__WHAT TO PRODUCE__:
Everything from the opening line of the listing below to the line that has "- – Prioridad: Las", inclusive, should be returned exactly, except the pictures.
****************
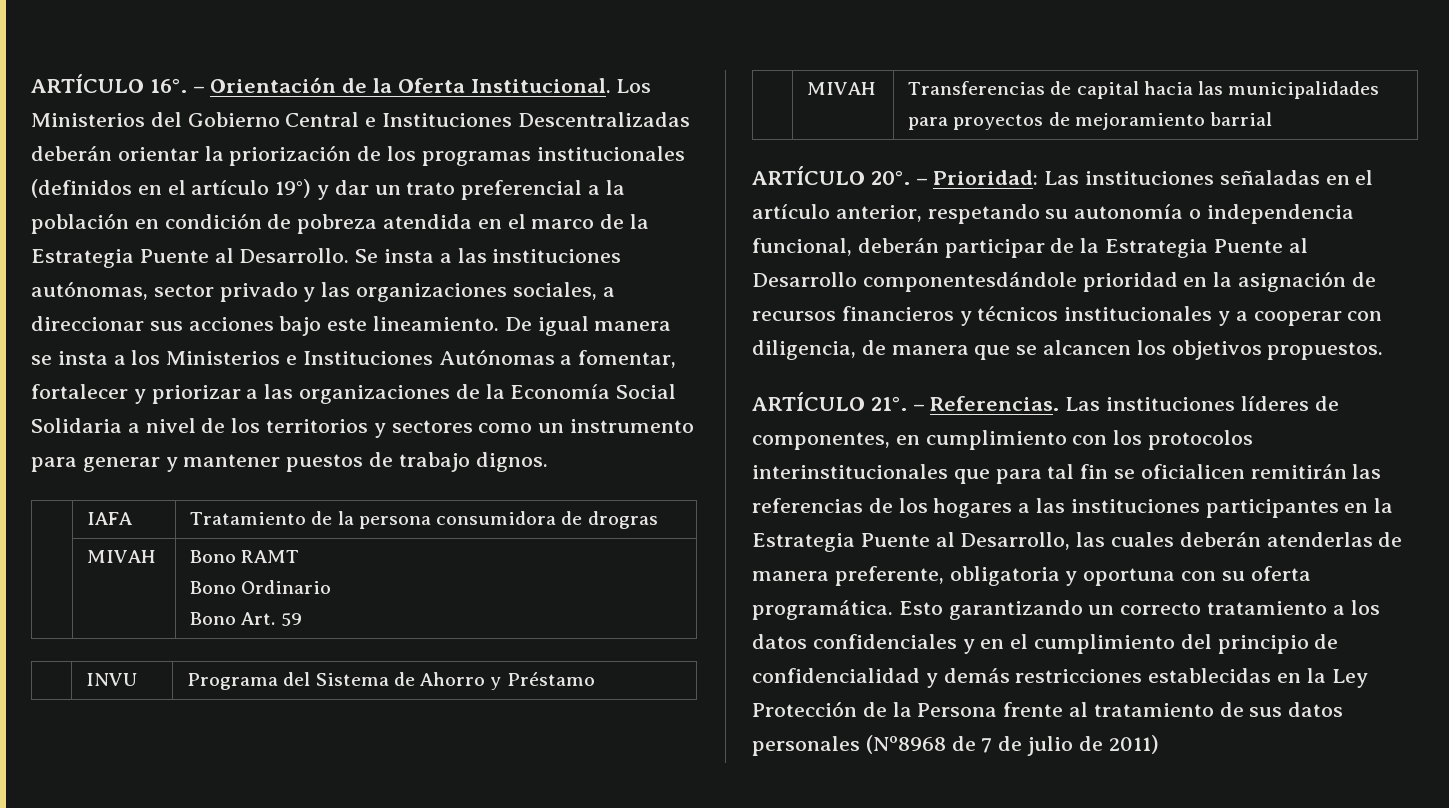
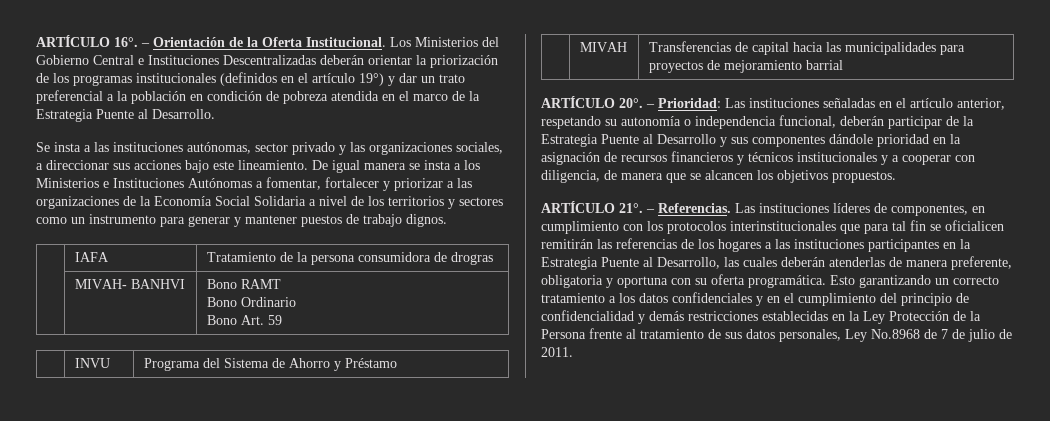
- Los Ministerios del Gobierno Central e Instituciones Descentralizadas deberán orientar la priorización de los programas institucionales (definidos en el artículo 19°) y dar un trato preferencial a la población en condición de pobreza atendida en el marco de la Estrategia Puente al Desarrollo. Se insta a las instituciones autónomas, sector privado y las organizaciones sociales, a direccionar sus acciones bajo este lineamiento.
+ Los Ministerios del Gobierno Central e Instituciones Descentralizadas deberán orientar la priorización de los programas institucionales (definidos en el artículo 19°) y dar un trato preferencial a la población en condición de pobreza atendida en el marco de la Estrategia Puente al Desarrollo.
+ Se insta a las instituciones autónomas, sector privado y las organizaciones sociales, a direccionar sus acciones bajo este lineamiento.
- | MIVAH | Bono RAMT
+ | MIVAH- BANHVI | Bono RAMT
- – Prioridad: Las instituciones señaladas en el artículo anterior, respetando su autonomía o independencia funcional, deberán participar de la Estrategia Puente al Desarrollo componentesdándole prioridad en la asignación de recursos financieros y técnicos institucionales y a cooperar con diligencia, de manera que se alcancen los objetivos propuestos.
+ – Prioridad: Las instituciones señaladas en el artículo anterior, respetando su autonomía o independencia funcional, deberán participar de la Estrategia Puente al Desarrollo y sus componentes dándole prioridad en la asignación de recursos financieros y técnicos institucionales y a cooperar con diligencia, de manera que se alcancen los objetivos propuestos.
- Esto garantizando un correcto tratamiento a los datos confidenciales y en el cumplimiento del principio de confidencialidad y demás restricciones establecidas en la Ley Protección de la Persona frente al tratamiento de sus datos personales (Nº8968 de 7 de julio de 2011)
+ Esto garantizando un correcto tratamiento a los datos confidenciales y en el cumplimiento del principio de confidencialidad y demás restricciones establecidas en la Ley Protección de la Persona frente al tratamiento de sus datos personales, Ley No.8968 de 7 de julio de 2011.

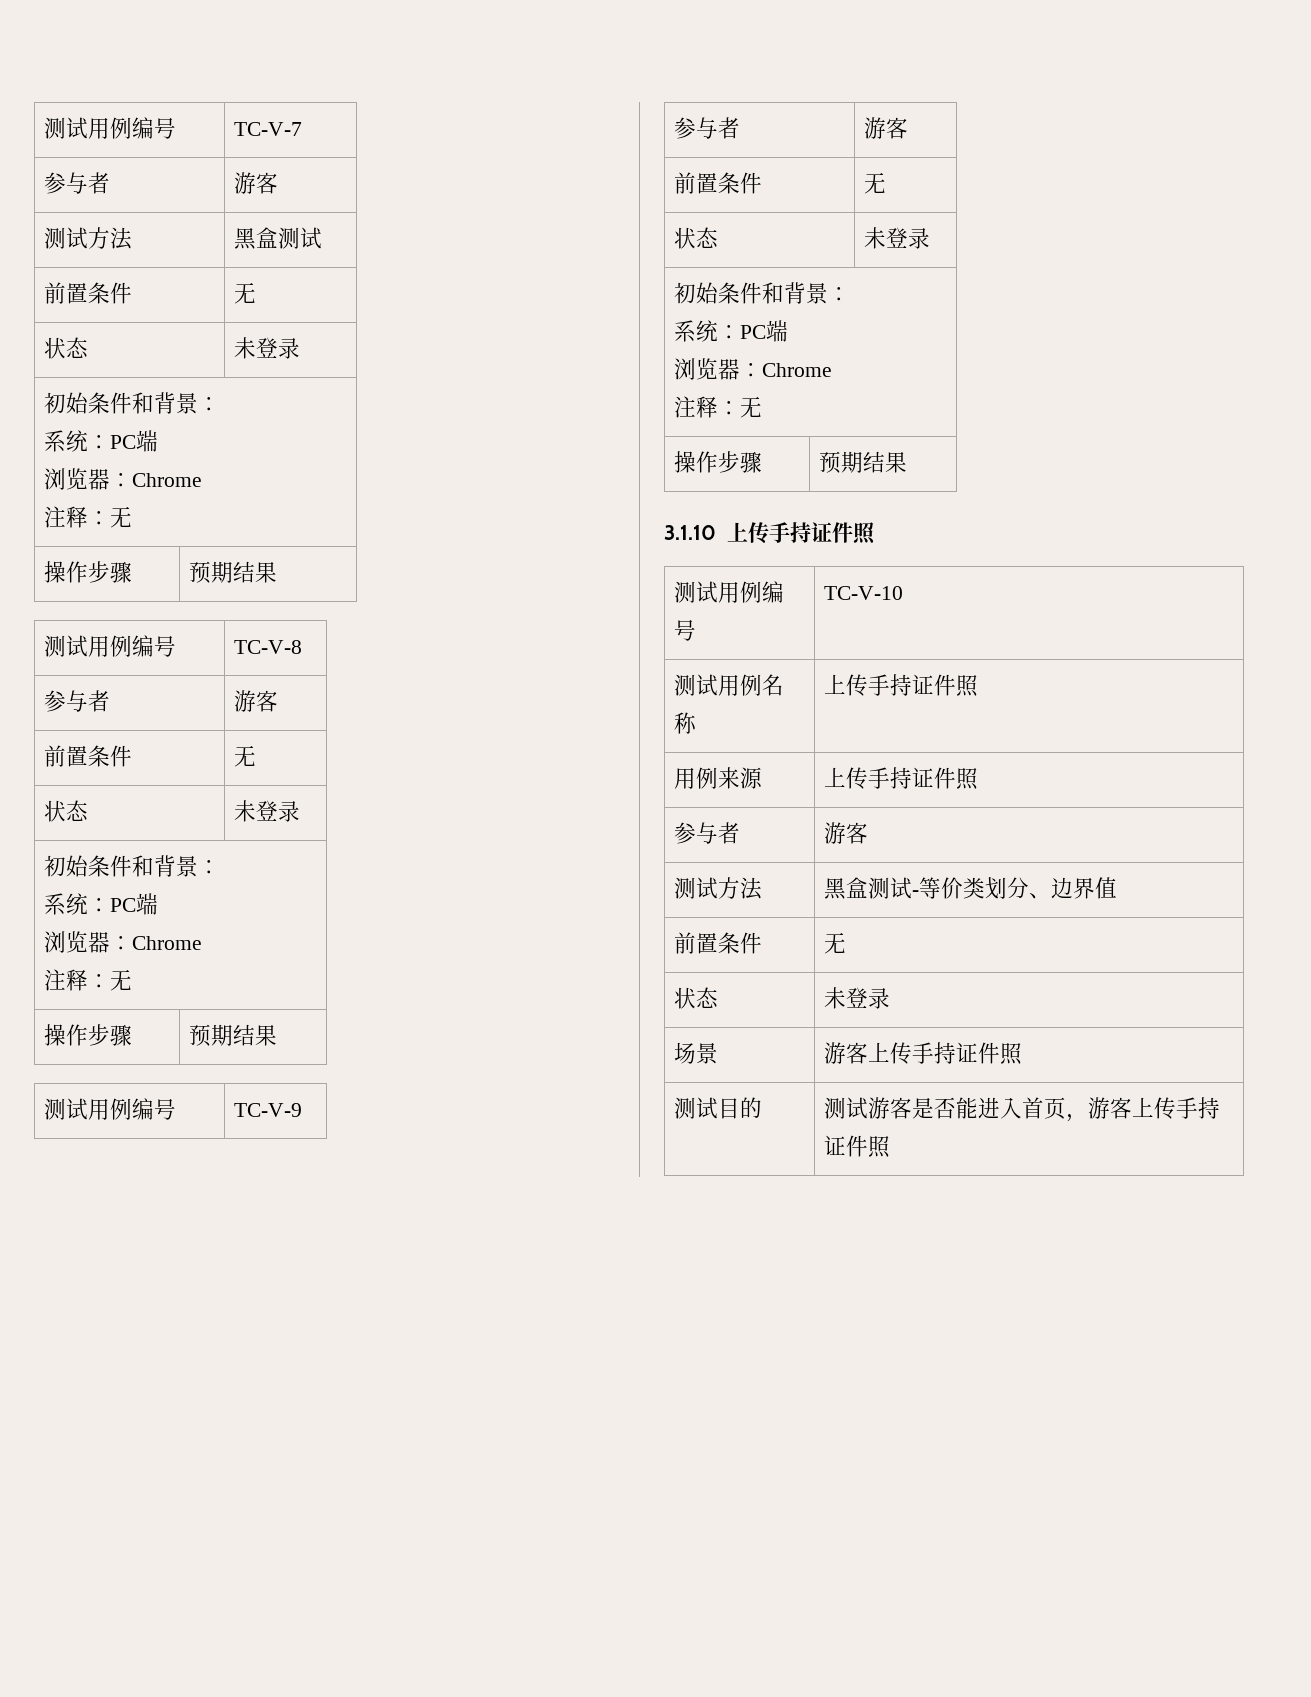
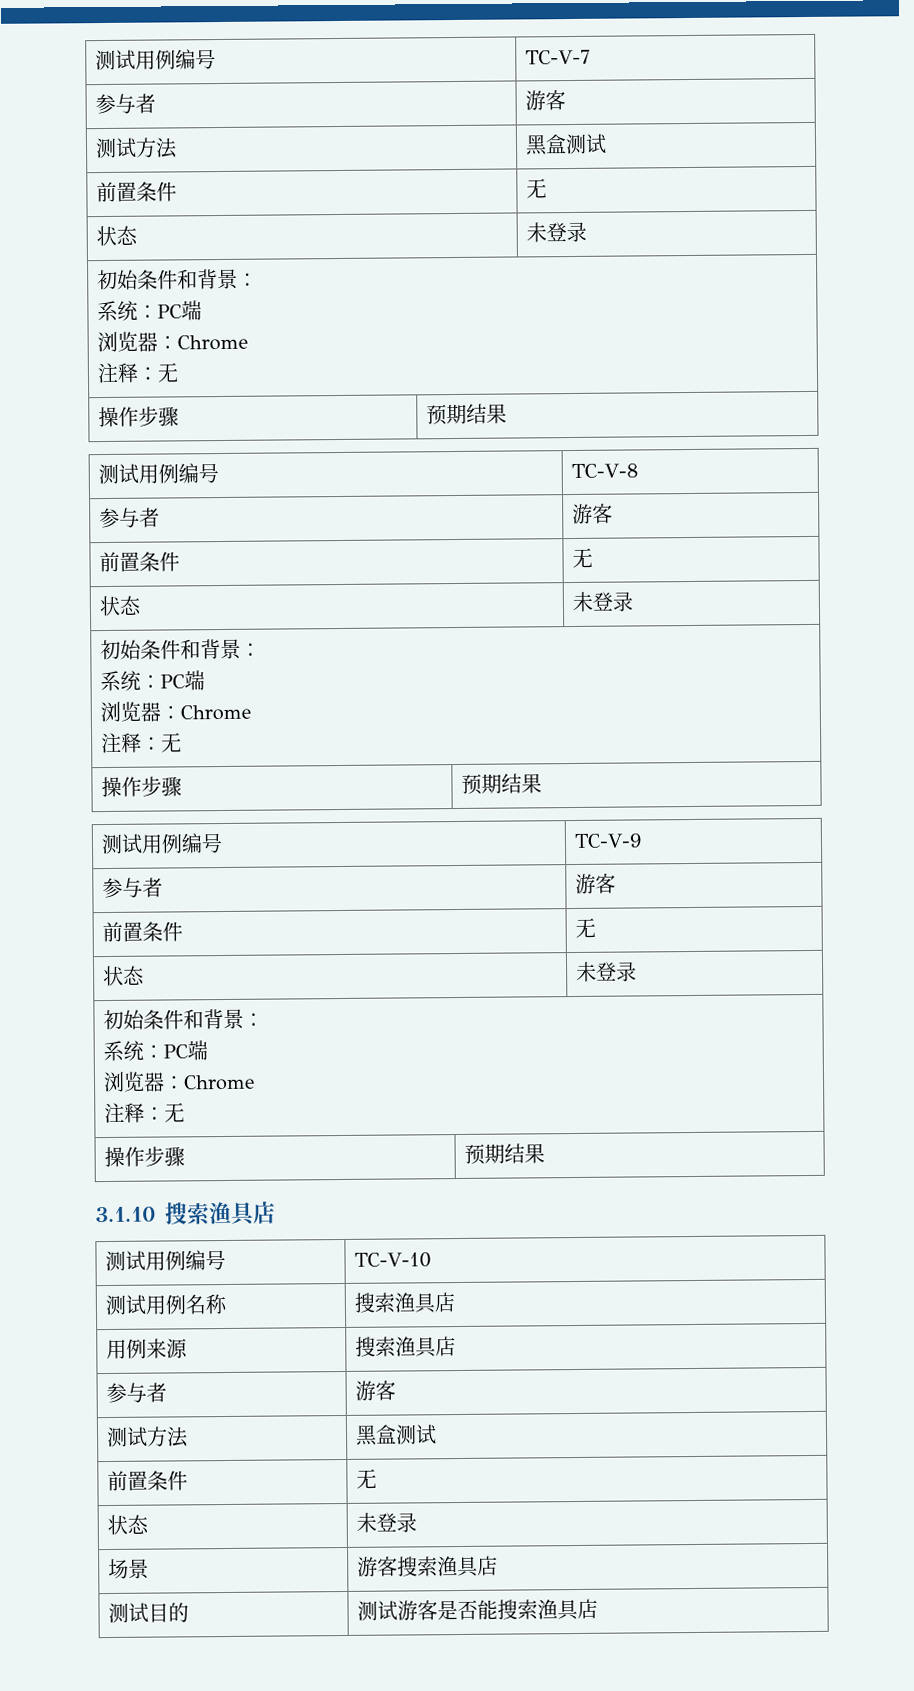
- 3.1.10上传手持证件照
+ 3.1.10搜索渔具店
- 测试用例名称 | 上传手持证件照
+ 测试用例名称 | 搜索渔具店
- 用例来源 | 上传手持证件照
+ 用例来源 | 搜索渔具店
  参与者 | 游客
- 测试方法 | 黑盒测试-等价类划分、边界值
+ 测试方法 | 黑盒测试
- 场景 | 游客上传手持证件照
+ 场景 | 游客搜索渔具店
- 测试目的 | 测试游客是否能进入首页，游客上传手持证件照
+ 测试目的 | 测试游客是否能搜索渔具店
****************
__OUTPUT__:
- Los Ministerios del Gobierno Central e Instituciones Descentralizadas deberán orientar la priorización de los programas institucionales (definidos en el artículo 19°) y dar un trato preferencial a la población en condición de pobreza atendida en el marco de la Estrategia Puente al Desarrollo. Se insta a las instituciones autónomas, sector privado y las organizaciones sociales, a direccionar sus acciones bajo este lineamiento.
+ Los Ministerios del Gobierno Central e Instituciones Descentralizadas deberán orientar la priorización de los programas institucionales (definidos en el artículo 19°) y dar un trato preferencial a la población en condición de pobreza atendida en el marco de la Estrategia Puente al Desarrollo.
+ Se insta a las instituciones autónomas, sector privado y las organizaciones sociales, a direccionar sus acciones bajo este lineamiento.
- | MIVAH | Bono RAMT
+ | MIVAH- BANHVI | Bono RAMT
- – Prioridad: Las instituciones señaladas en el artículo anterior, respetando su autonomía o independencia funcional, deberán participar de la Estrategia Puente al Desarrollo componentesdándole prioridad en la asignación de recursos financieros y técnicos institucionales y a cooperar con diligencia, de manera que se alcancen los objetivos propuestos.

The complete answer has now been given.